Recently, after years of faithfully using PrusaSlicer for all of my 3D printing needs, I made the switch to the little known OrcaSlicer.
In this article, I’m going to share why, and why you, too, might want to make the jump!
Let’s dive in.
What is OrcaSlicer?
For those of you who don’t already know, really quickly, – what IS OrcaSlicer?
Basically, OrcaSlicer is a fork of Bambu Studio, which means someone took the open source code, which itself was spun off from Prusa Slicer, and spun off their own remix of sorts.
This was made possible by the fact that Slic3r, and therefore, PrusaSlicer, have the type of license that requires anyone who modifies it to share their own code and upgrades as open source as well.
As a side note, because Cura also makes their source code available online, there is already a lot of commonality between Cura, PrusaSlicer, Bambu Studio, and so on – as evidenced by the recent migration of “tree” or “organic” supports in slight variations on each platform.
In short, OrcaSlicer – previously known as the SoftFever fork, is just a fork of Bambu Studio, which itself made a lot of improvements over Prusa Slicer.
So why, then, would you give up on a more popular, well supported slicer from a big-name company, like Prusa, or bamboo to try a new, unproven one from a relatively unknown developer? Well, here’s a list of reasons.
Compatibility with more 3D printers
As I mentioned, before, bamboo studio, introduced a lot of improvements over PrusaSlicer when it hit the scene. But except for a few printers, like boron‘s or prism minis, bamboo did not make its slicer compatible with every printer out there – far from it.
Therefore, if you wanted to enjoy the upgraded experience of Bambu, Studio, or you just wanted to use the same slicer for your bamboo lab printer as you use for your other printers, you were kind of out of luck.
All of that changes with orca slicer. Now, you have all the compatibility and benefits of Bambu Studio, but with the ability to add your own custom, printers, or import growing list of ready-made profiles for everything from Delta printers, to creality, printers, and much much more.
One app for everything
As I mentioned in my review of the bamboo lab X1 carbon, one of my absolute favorite features of the bamboo lab ecosystem is the integrated printer management.
Instead of needing one app for slicing and a Web app and browser for managing the printer, bamboo studio in a graded it all into a tab right in the slicing app. However, if you were to add, even one of the limited printers that are available in Bambu Studio, this functionality was disabled.
Orca slicer solves this by simply creating a browser window right in that tab for any other printer, you can therefore access your OCTO print, Main sale, fluid, or any other printer web interface directly from within the slicer. I don’t know about you, but with all the printers, I’m running, that’s way fewer browser tabs and apps open on my desktop.
User interface improvements
When I asked all of you on Twitter, one of the most common responses I received was that people switched for the improved user interface and experience.
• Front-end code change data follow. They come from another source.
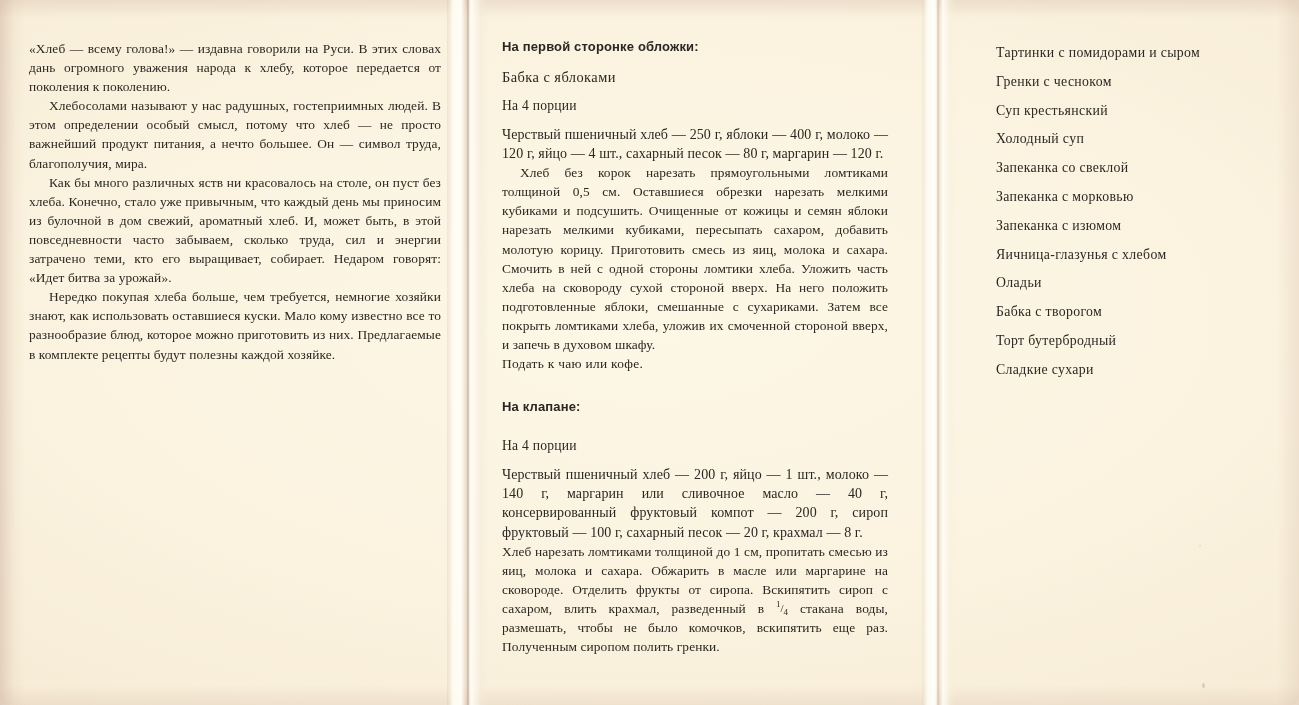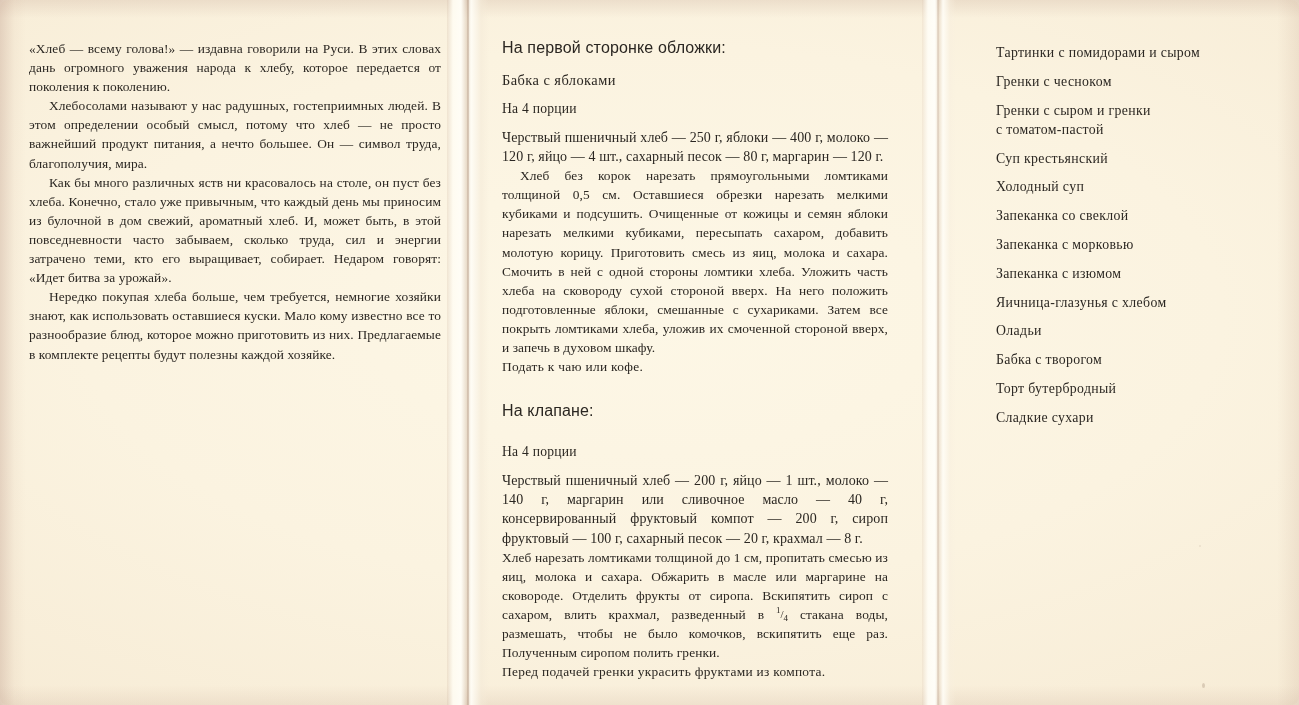--- a/index.html
+++ b/index.html
@@ -75,8 +75,8 @@
 
   .section-head{
     font-family:"Liberation Sans","DejaVu Sans",sans-serif;
-    font-size:16px;
-    font-weight:normal;
+    font-size:13px;
+    font-weight:bold;
     letter-spacing:.15px;
     margin:0;
     color:#2a2621;

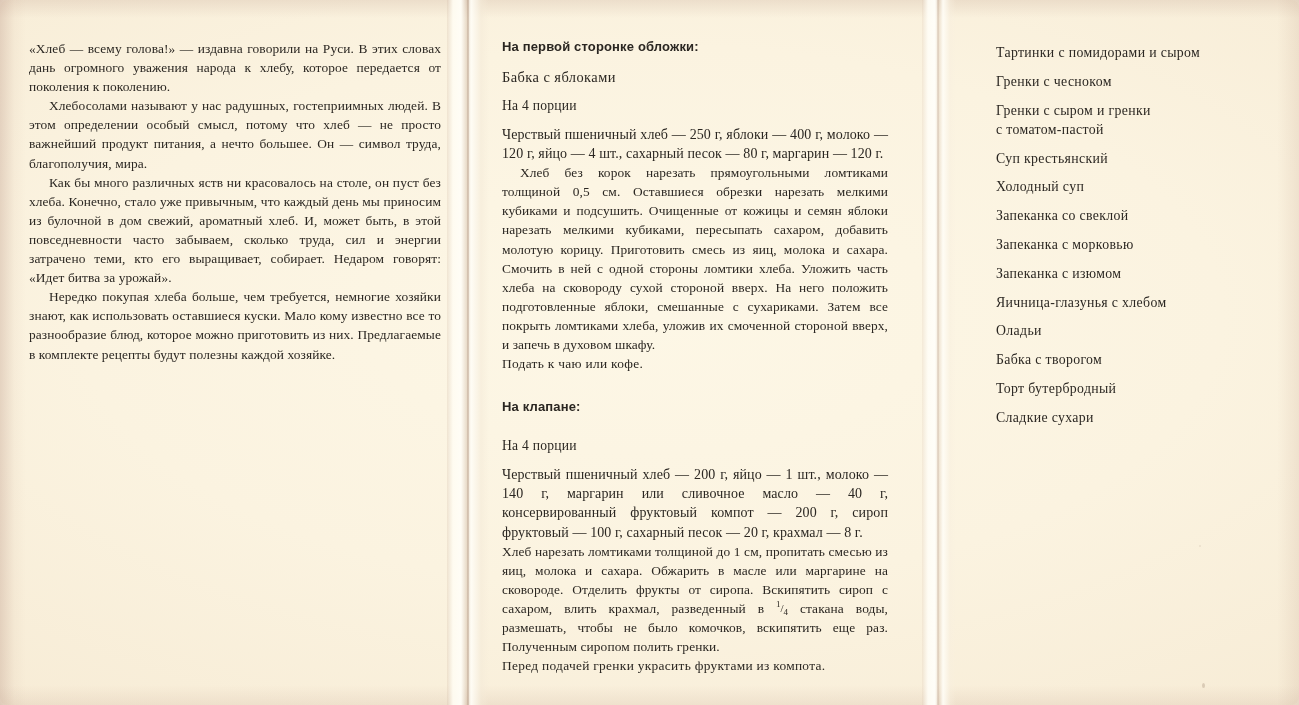--- a/index.html
+++ b/index.html
@@ -197,8 +197,6 @@
   <div class="panel" id="panel-index" style="top:43px;">
     <p class="index-item">Тартинки с помидорами и сыром</p>
     <p class="index-item">Гренки с чесноком</p>
-    <p class="index-item">Гренки с сыром и гренки
-с томатом-пастой</p>
     <p class="index-item">Суп крестьянский</p>
     <p class="index-item">Холодный суп</p>
     <p class="index-item">Запеканка со свеклой</p>

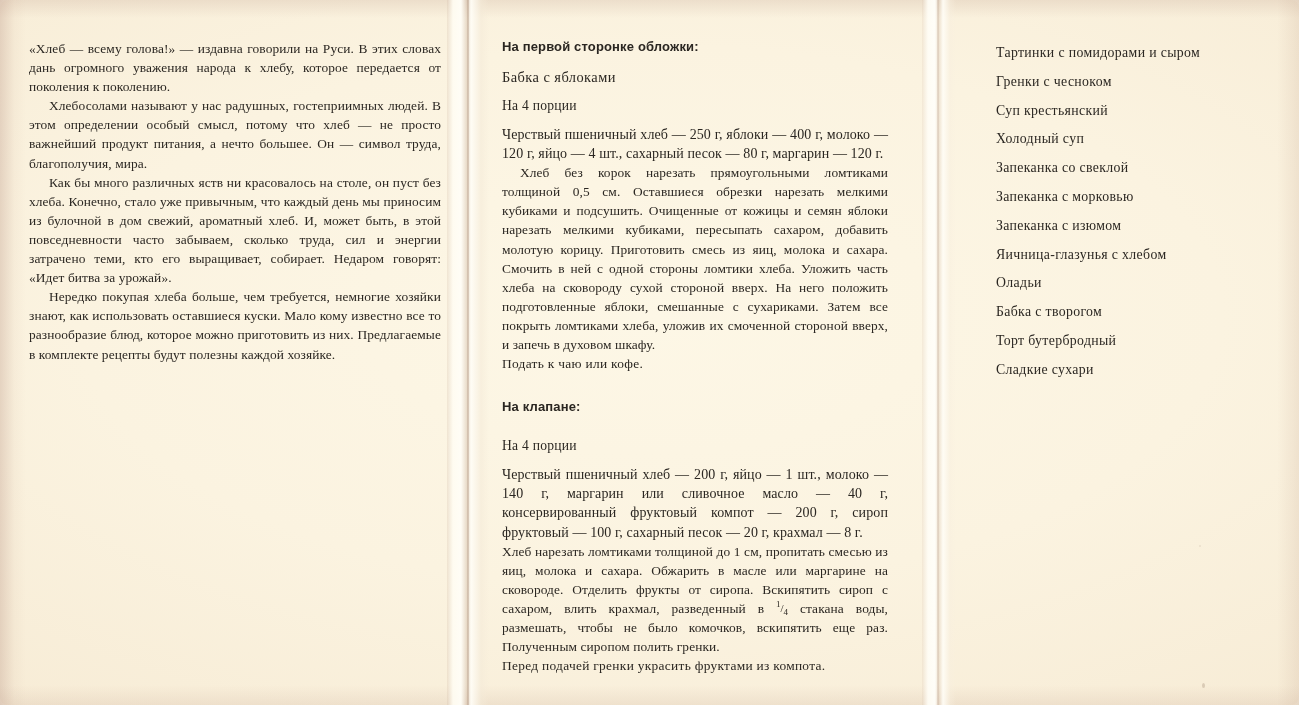--- a/index.html
+++ b/index.html
@@ -189,7 +189,6 @@
       <div class="gap-sm"></div>
       <p class="ingredients">Черствый пшеничный хлеб — 200 г, яйцо — 1 шт., молоко — 140 г, маргарин или сливочное масло — 40 г, консервированный фруктовый компот — 200 г, сироп фруктовый — 100 г, сахарный песок — 20 г, крахмал — 8 г.</p>
       <p class="method flush"><span>Хлеб нарезать ломтиками толщиной до 1 см, пропитать смесью из яиц, молока и сахара. Обжарить в масле или маргарине на сковороде. Отделить фрукты от сиропа. Вскипятить сироп с сахаром, влить крахмал, разведенный в </span><span class="frac"><sup>1</sup>/<sub>4</sub></span><span> стакана воды, размешать, чтобы не было комочков, вскипятить еще раз. Полученным сиропом полить гренки.</span></p>
-      <p class="serve-line">Перед подачей гренки украсить фруктами из компота.</p>
     </div>
 
   </div>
People love that Bambu Studio improved upon Prusa slicer, giving it a more Cura feel, and many people find the menus and organization of the different settings to be more logical.
Now, with OrcaSlicer, everyone can enjoy this improved user interface, regardless of what printer they have.
Built in calibration tests
Another one of the “wow” features of Orca slicer is the set of built in calibration and flow tests. It’s such a simple thing, but I don’t know why nobody thought of this before!
With one click of the tool menu, you can select from a growing list of powerful calibration tests, which make it much easier to fine-tune your prints, printers, and filaments, which leads us to the next point:
More granular settings
For whatever reason, some settings are disabled in bamboo studio, perhaps to try and pressure you into using approved filaments.
One major example, pointed out by some of you on Twitter, is the ability to alter the pressure advance and max flow rate settings of individual filaments, which many of you on Twitter told me you were sorely missing. But that’s not all.
Orca Slicer also enables you to remove the flow calibration pattern from the build plate, so you can get more print area on the build plate, and as one user pointed out on Twitter, it re-enables the ability to add in custom profiles, as well.
For users, by users
Last but certainly not least, OrcaSlicer is made and maintained by a member of the community, which, as SoftFever himself pointed out, means that the changes he has made are done with usability of consumers like you and me in mind.
Not only that, but I think it’s important to support variety, competition, and innovation, because as we have seen in recent years on the hardware side, even innovation by end users in the community can push companies to innovate more. I don’t think we would’ve ever gotten the Bambu Lab printers, for example, if it weren’t for the Voron project.
So when an independent developer decides to take things into their own hands and make improvements that the big companies themselves can’t or won’t, it can only benefit us as users!